Il est des heures graves dans l'Histoire d'un peuple, où sa sauvegarde tient toute dans sa capacité de discerner les menaces qu'on lui cache. L'Europe que nous attendions et désirions, dans laquelle pourrait s'épanouir une France digne et forte, cette Europe, nous savons depuis hier qu'on ne veut pas la faire. Tout nous conduit à penser que, derrière le masque des mots et le jargon des technocrates, on prépare l'inféodation de la France, on consent à l'idée de son abaissement.
En ce qui nous concerne, nous devons dire NON.

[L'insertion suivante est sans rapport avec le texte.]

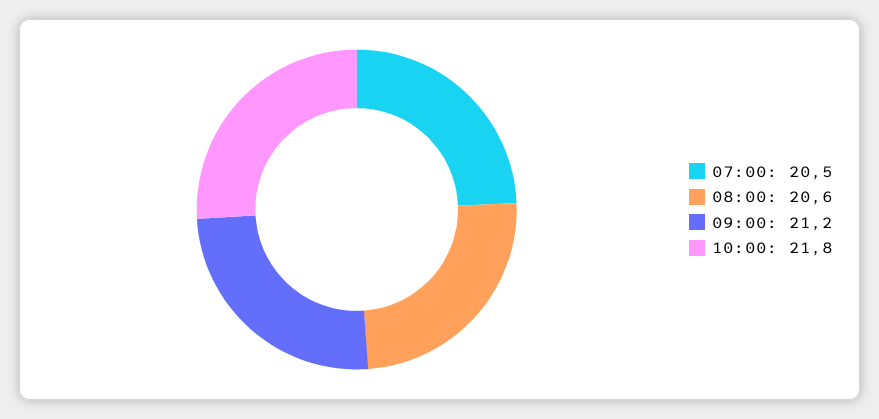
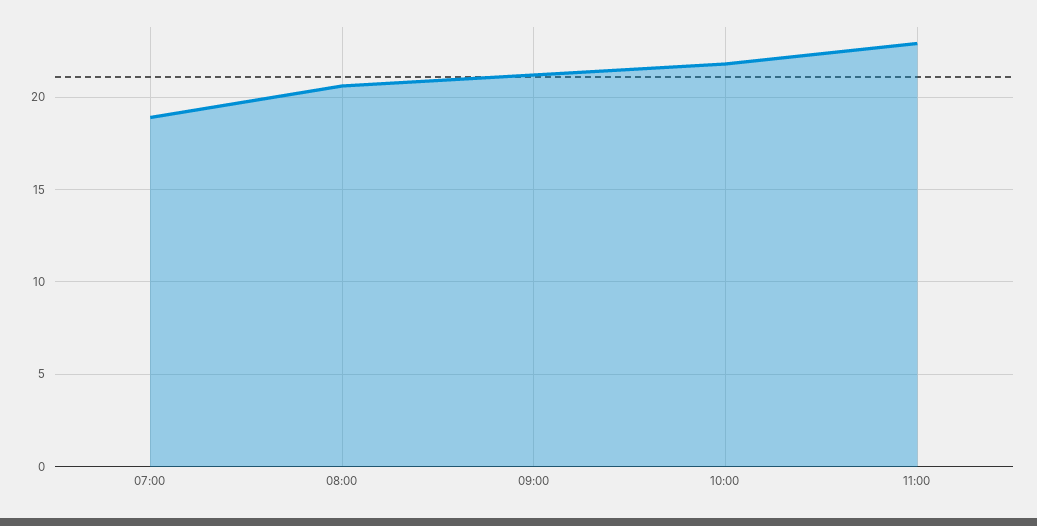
07:00: 20.5 -> 19
11:00: none -> 23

En clair, de quoi s'agit-il ? Les faits sont simples, même si certains ont cru gagner à les obscurcir. Une Europe fédérale ne manquerait pas d'être dominée par les intérêts américains. C'est dire que les votes de majorité, au sein des institutions européennes, en paralysant la volonté de la France, ne serviront ni les intérêts français, bien entendu, ni les intérêts européens. En d'autres termes, les votes des 81 représentants français pèseront bien peu à l'encontre des 329 représentants de pays eux-mêmes excessivement sensibles aux influences d'outre-Atlantique. Telle est bien la menace dont l'opinion publique doit être consciente. Il est de fait que cette Communauté — en dehors d'une politique agricole d'ailleurs menacée — tend à n'être, aujourd'hui, guère plus qu'une zone de libre-échange favorable peut-être aux intérêts étrangers les plus puissants, mais qui voue au démantèlement des pans entiers de notre industrie laissée sans protection contre des concurrences inégales, sauvages, ou qui se gardent de nous accorder la réciprocité. On ne saurait demander aux Français de souscrire ainsi à leur asservissement économique, au marasme et au chômage. Dans la mesure où la politique économique propre au gouvernement français contribue pour sa part aux mêmes résultats, on ne saurait davantage lui obtenir l'approbation sous le couvert d'un vote relatif à l'Europe. La politique européenne du gouvernement ne peut, en aucun cas, dispenser la France d'une politique étrangère qui lui soit propre. L'Europe ne peut servir à camoufler l'effacement d'une France qui n'aurait plus sur le plan mondial ni autorité, ni idée, ni message, ni visage. Nous récusons une politique étrangère qui cesse de répondre à la vocation d'une grande puissance, membre permanent du Conseil de Sécurité des Nations-Unies et investie de ce fait de responsabilités particulières dans l'ordre international.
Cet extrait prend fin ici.